THE HUNTING SEASON is the second installment in Tom Benjamin’s Daniel Leicester series. Leicester is an English expat living in Bologna, a former journalist now working as a private investigator.

The story opens with the concerned parents of Korean-American Ryan Lee asking for help in locating their son, who never showed up for a scheduled meeting. Lee is a “supertaster” whose extraordinary taste buds are in demand among purveyors of the world’s finest foods to ensure the consistency and authenticity of their products.

He disappeared while on assignment to verify the quality of rare white Boscuri truffles, which are just coming into season in food-obsessed Italy. Though detective Leicester has a deep appreciation for food, he goes into the case knowing little about truffles or the northern Italian region that produces them. He and the reader will soon learn a great deal about both.
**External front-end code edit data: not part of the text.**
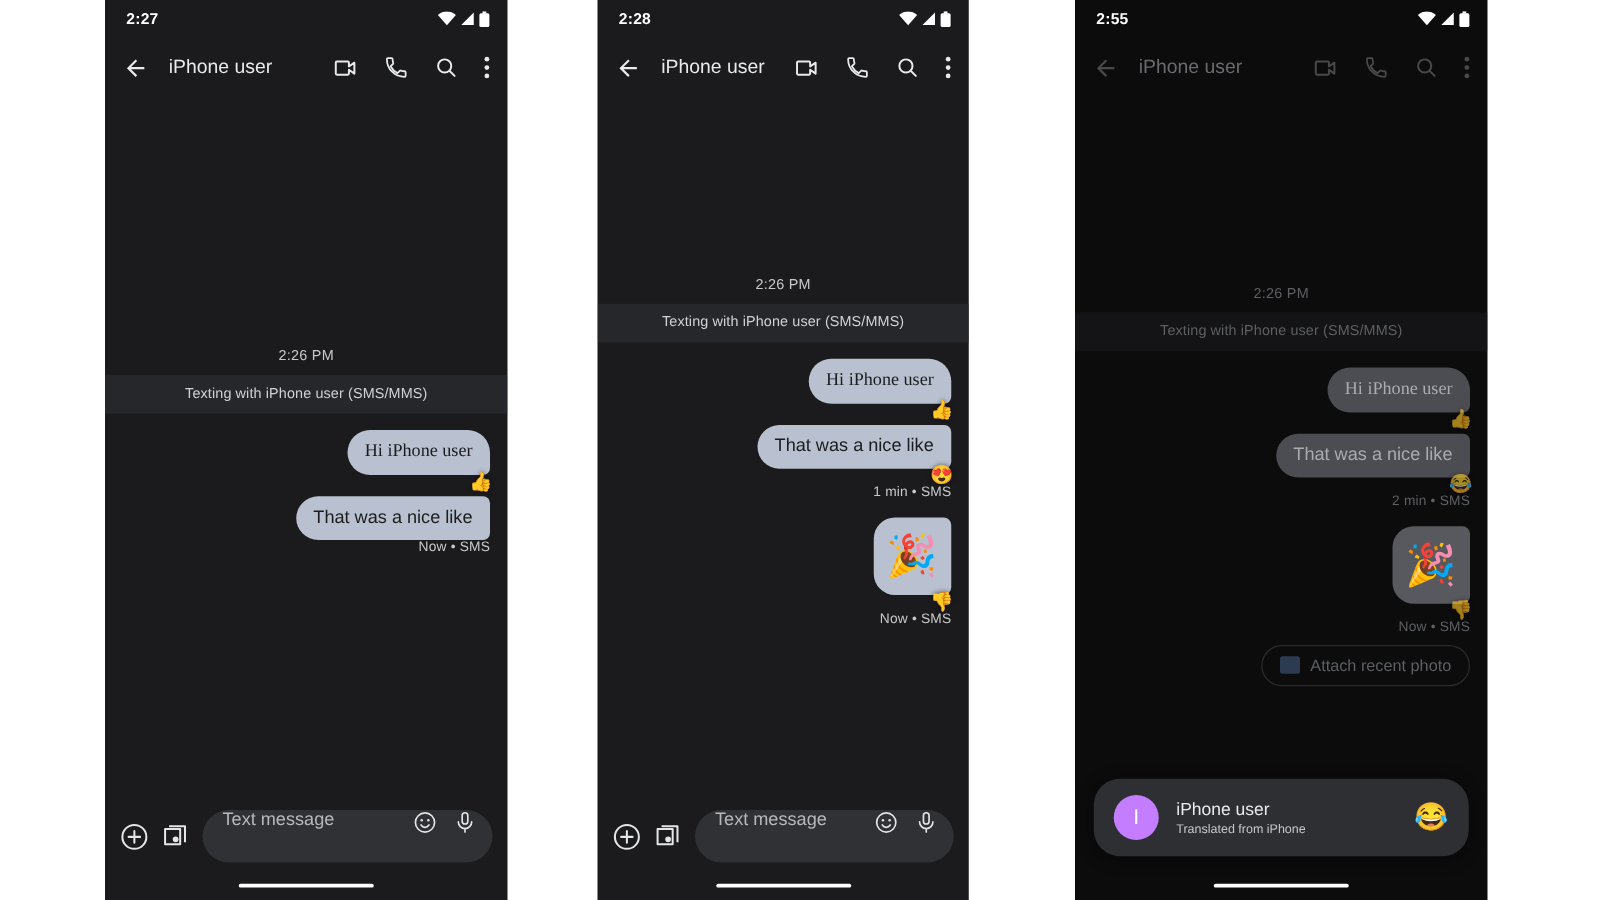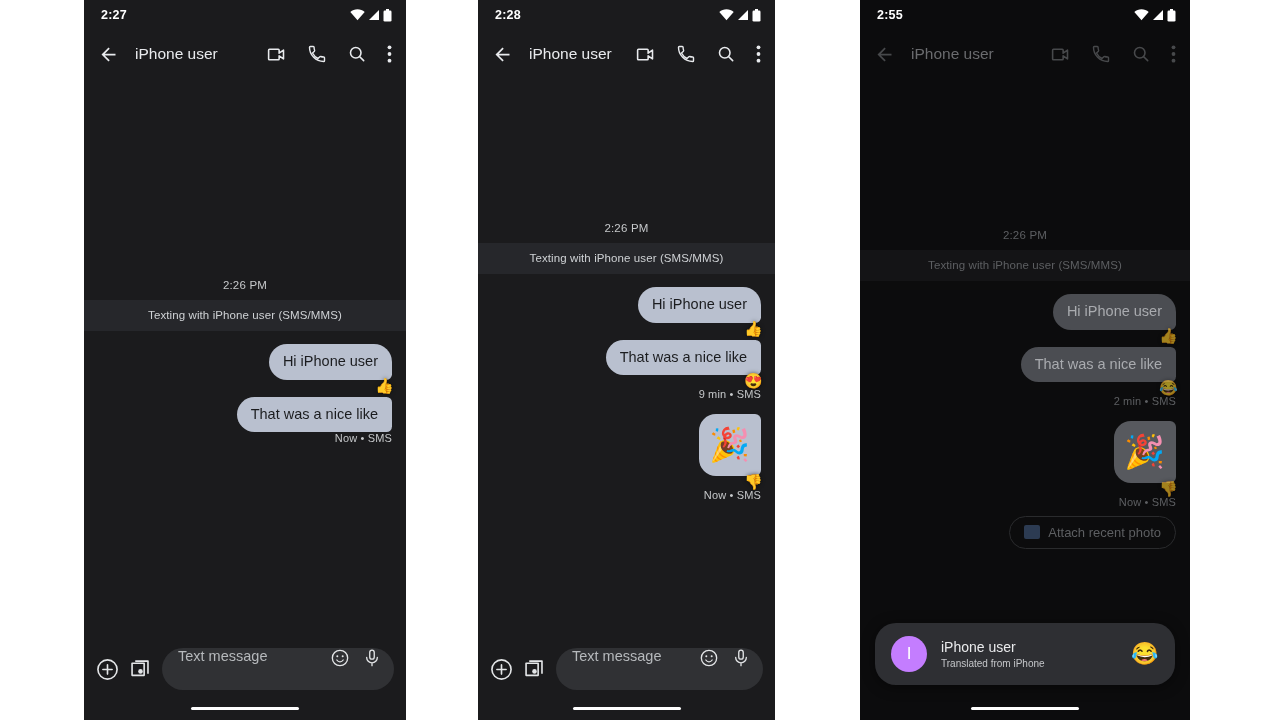--- a/index.html
+++ b/index.html
@@ -127,21 +127,21 @@
     background: #b9c0cf;
     color: #1b1c1f;
     font-size: 14.5px;
     line-height: 1.25;
     border-radius: 19px;
     padding: 8px 14px 9px 14px;
     max-width: 85%;
     position: relative;
     white-space: nowrap;
   }
-  .bubble.tail-top  { border-bottom-right-radius: 6px; }
+  .bubble.tail-top  { border-bottom-right-radius: 6px; font-family: Liberation Serif, serif; }
   .bubble.tail-mid  { border-top-right-radius: 6px; border-bottom-right-radius: 6px; }
   .bubble.sticker {
     padding: 0;
     width: 62px;
     height: 62px;
     border-radius: 17px;
     border-bottom-right-radius: 6px;
     border-top-right-radius: 6px;
     display: flex;
     align-items: center;
@@ -472,21 +472,21 @@
       <div class="messages">
         <div class="msg-row">
           <div class="bubble tail-top">Hi iPhone user</div>
           <span class="reaction">👍</span>
         </div>
         <div class="gap-md"></div>
         <div class="msg-row">
           <div class="bubble tail-mid">That was a nice like</div>
           <span class="reaction">😍</span>
         </div>
-        <div class="meta" style="margin-top:13px">9 min • SMS</div>
+        <div class="meta" style="margin-top:13px">1 min • SMS</div>
         <div class="gap-sm"></div>
         <div class="msg-row">
           <div class="bubble sticker">🎉</div>
           <span class="reaction">👎</span>
         </div>
         <div class="meta" style="margin-top:13px">Now • SMS</div>
       </div>
     </div>
 
     <div class="composer">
Leicester and his assistants put in a tremendous amount of legwork, touring the top restaurants in the ancient city of Bologna, looking for places Lee may have visited in the course of his work. The reader goes along for the ride, getting a private tour of the city that locals inhabit (as opposed to the one that tourists are shepherded through), and the tour, which eventually extends into the truffle-rich hills, is the most satisfying part of the book.

Detective Leicester’s background in journalism helps him both as an investigator and as a narrator. On the investigative side, the journalist, like the seasoned detective, is tenacious in following the slimmest of clues, the tiny loose thread that will unravel the entire fabric if you just keep tugging at it.

On the narrative side, Leicester provides not only rich atmospheric description, but also well-researched social, economic, and historical context. The narrator’s descriptive powers put us inside the churches, bars, restaurants, palaces and cemeteries through which the seemingly hopeless hunt for Lee wends its way. We feel not only the city and its many marvels, but also what shaped it, what made Bologna into what it is today.

The narrator’s descriptions are occasionally witty, as in his first meeting with Count Malduce, who “had that vague yet very definite air of the aristocrat nurtured to view anyone other than their own social equal with the forbearance one might grant someone else’s children.”

Author Benjamin also employs some admirable narrative devices to engage the reader’s own inner sleuth. The missing Ryan Lee occasionally left origami-like jongi jeobgi figures in the restaurants he visited. These turn out to have coded meanings that only one character knows how to interpret. If detective Leicester can just find that character…

The case of the missing supertaster crosses all levels of Italian society, from the aristocracy and wealthy business owners at the top to mistreated immigrants, prostitutes, and street thugs at the bottom. As Leicester follows the trail down through the ranks and then back up, we see and feel the social and economic tensions in present-day Italy.

THE HUNTING SEASON is not a simple whodunnit. It’s not easy to see where the case will lead next, much less where it will end up. The joy of the book lies in its richness of place. If you like to be transported, to be immersed in the sight, sound, and texture of a beautiful city drenched in history, this book is for you.